There are other variants, such as creating numbered backups only when one already exists. See the coreutils manual for more details.


I tried

apropos copy | grep "(1)" 

to find possible candidates, and mcopy showed up.

man mcopy 

shows a promising option -D clash-option isn't that cool? But not so cool - it isn't described. But there are some hints to mtools.dvi, which I searched on my system, without success, and via google, without success, but then, with google, I searched directly for mcopy clash-option and found this site.

I made a short test

mcopy -D A f* a 

to tests for autorename and targetdir a - instead of autorenaming it asked me for every file to ignore or override, that stupid s... .

My version is mtools-4.0.10 and the help page is from 1996 - 15 years old. Should we really lost some features, meanwhile?

I would split the work into two steps:

  • Make a short function, which generates a unique name for a file, if that name is occupied.
  • Run find, and execute that script for every file you wish to copy.

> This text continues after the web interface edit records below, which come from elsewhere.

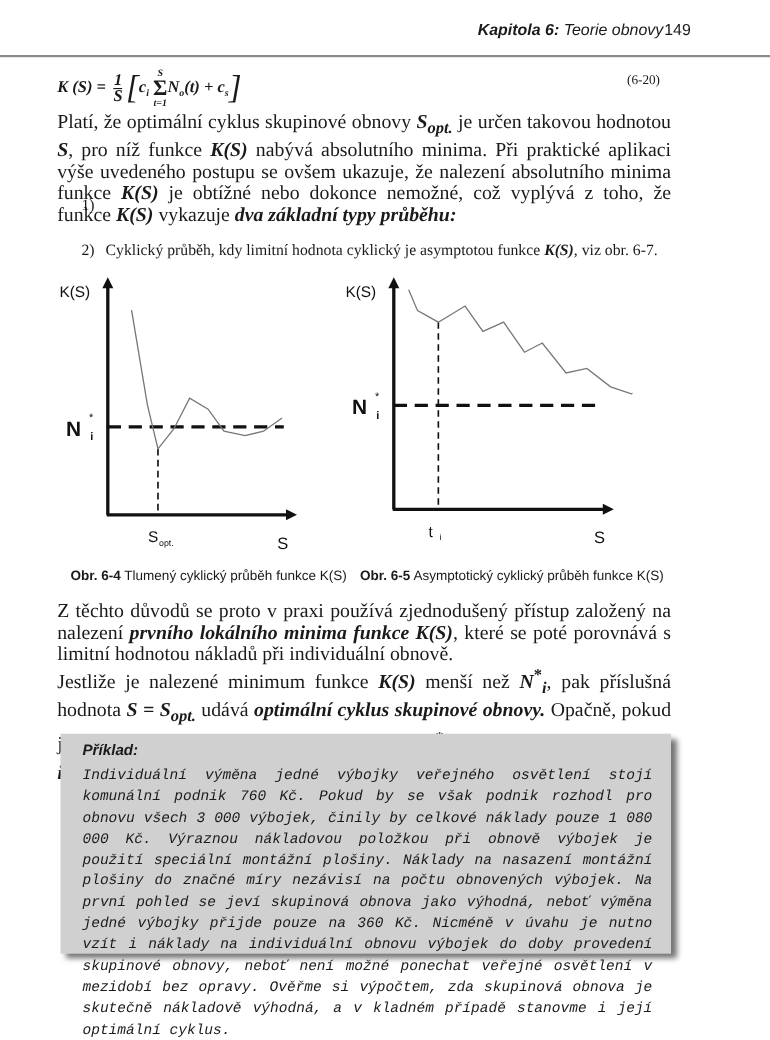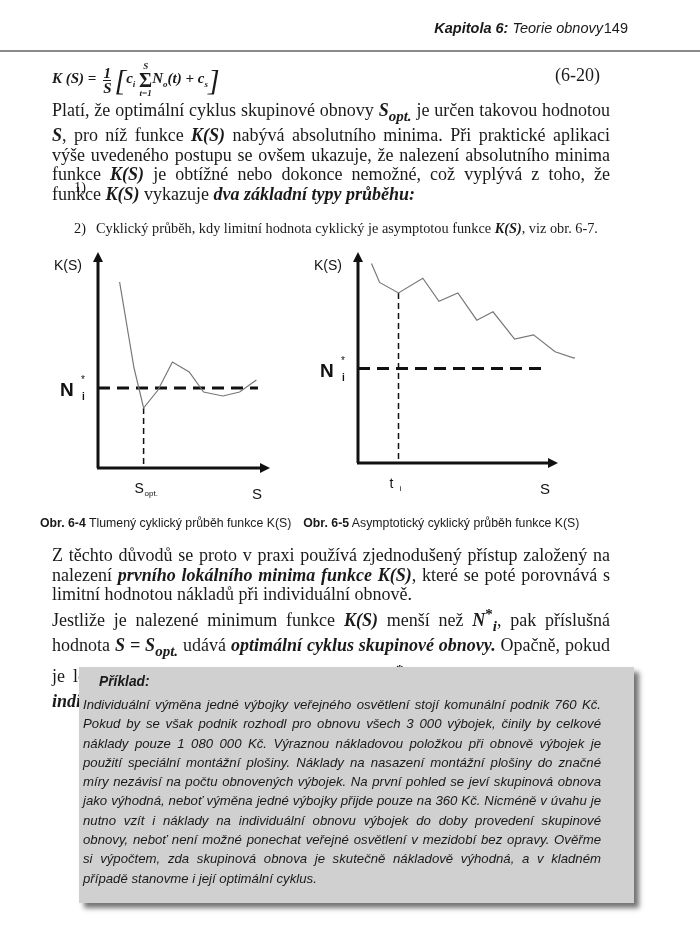--- a/index.html
+++ b/index.html
@@ -11,46 +11,46 @@
   .header-rule { position: absolute; top: 50px; left: 0; width: 700px; height: 2px; background: #8a8a8a; }
 
   .formula { position: absolute; left: 52px; top: 62px; font-size: 15px; font-style: italic; font-weight: bold; white-space: nowrap; height: 40px; }
   .formula .frac { display: inline-block; vertical-align: middle; text-align: center; margin: 0 3px; }
   .formula .frac span { display: block; line-height: 14px; }
   .formula .frac .num { border-bottom: 1px solid #1a1a1a; }
   .formula .bracket { font-size: 30px; font-weight: normal; vertical-align: middle; }
   .formula .sum { display: inline-block; vertical-align: middle; text-align: center; font-size: 9px; line-height: 9px; }
   .formula .sum .sig { font-size: 20px; line-height: 18px; font-style: normal; }
   .formula sub { font-size: 9px; }
-  .eqno { position: absolute; right: 100px; top: 65px; font-size: 18px; }
+  .eqno { position: absolute; right: 100px; top: 65px; font-size: 12px; }
 
   .para { position: absolute; left: 52px; width: 558px; font-size: 18px; line-height: 19.5px; text-align: justify; }
   .para b i, .para i b { font-weight: bold; font-style: italic; }
   .p1 { top: 101px; }
   .list { position: absolute; left: 74px; width: 536px; font-size: 14.3px; line-height: 19.5px; }
   .list .item { position: relative; padding-left: 22px; text-align: justify; }
   .list .num { position: absolute; left: 0; top: 0; }
   .li1 { top: 178px; }
   .li2 { top: 219px; }
 
   .chart { position: absolute; top: 250px; }
   .chart1 { left: 45px; width: 240px; height: 255px; }
   .chart2 { left: 315px; width: 260px; height: 255px; }
   .chart svg { display: block; }
 
-  .caption { position: absolute; top: 516px; left: 40px; width: 600px; font-family: "Liberation Sans", sans-serif; font-size: 12.3px; white-space: nowrap; }
+  .caption { position: absolute; top: 516px; left: 64px; width: 600px; font-family: "Liberation Sans", sans-serif; font-size: 12.3px; white-space: nowrap; }
   .caption b { font-weight: bold; }
   .caption .c2 { margin-left: 12px; }
 
   .p2 { top: 546px; }
   .p3 { top: 605px; }
 
-  .example { position: absolute; left: 55px; top: 667px; width: 555px; height: 236px; background: #d0d0d0; box-shadow: 5px 5px 5px rgba(0,0,0,0.55); padding: 0; margin-left: 24px; }
+  .example { position: absolute; left: 55px; top: 667px; width: 555px; height: 200px; background: #d0d0d0; box-shadow: 5px 5px 5px rgba(0,0,0,0.55); padding: 0; }
   .example-title { position: absolute; left: 20px; top: 7px; font-family: "Liberation Sans", sans-serif; font-size: 13.8px; font-weight: bold; font-style: italic; }
-  .example-body { position: absolute; left: 4px; top: 28px; width: 518px; font-family: Liberation Sans, sans-serif; font-size: 13.2px; line-height: 19.3px; font-style: italic; text-align: justify; }
+  .example-body { position: absolute; left: 20px; top: 28px; width: 518px; font-family: Liberation Mono, monospace; font-size: 13.2px; line-height: 19.3px; font-style: italic; text-align: justify; }
 </style>
 </head>
 <body>
 
 <div class="header">
   <div class="header-text"><b>Kapitola 6:</b><span> Teorie obnovy</span></div>
   <div class="page-num">149</div>
   <div class="header-rule"></div>
 </div>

Shall we assist in this approach? :)

Here is a script, to autorename files:

#!/bin/bash

name=$1
target=$2

autorename () {
name=$1
target=$2
no=$3 

test -e ${target}/${name}.$no && autorename ${name} ${target} $((no+1)) || cp ${name} ${target}/${name}.$no 

}

test -e ${target}/${name} && autorename ${name} ${target} 0 || cp ${name} ${target} 

and this is my test invocation:

find -maxdepth 1 -name "fo*" -type f -exec ./autorename.sh {} /mnt/hidden/test/a ";"

Note: -maxdepth, -name and -type where used to restrict the number of affected files dramatically. I didn't test the script for deeper file structures, nor for blanks in filenames and other, funky characters like linefeed, pagefeed and so on.

I used .1 because it doesn't make trouble in most commands, while a ( and a ) often need masking.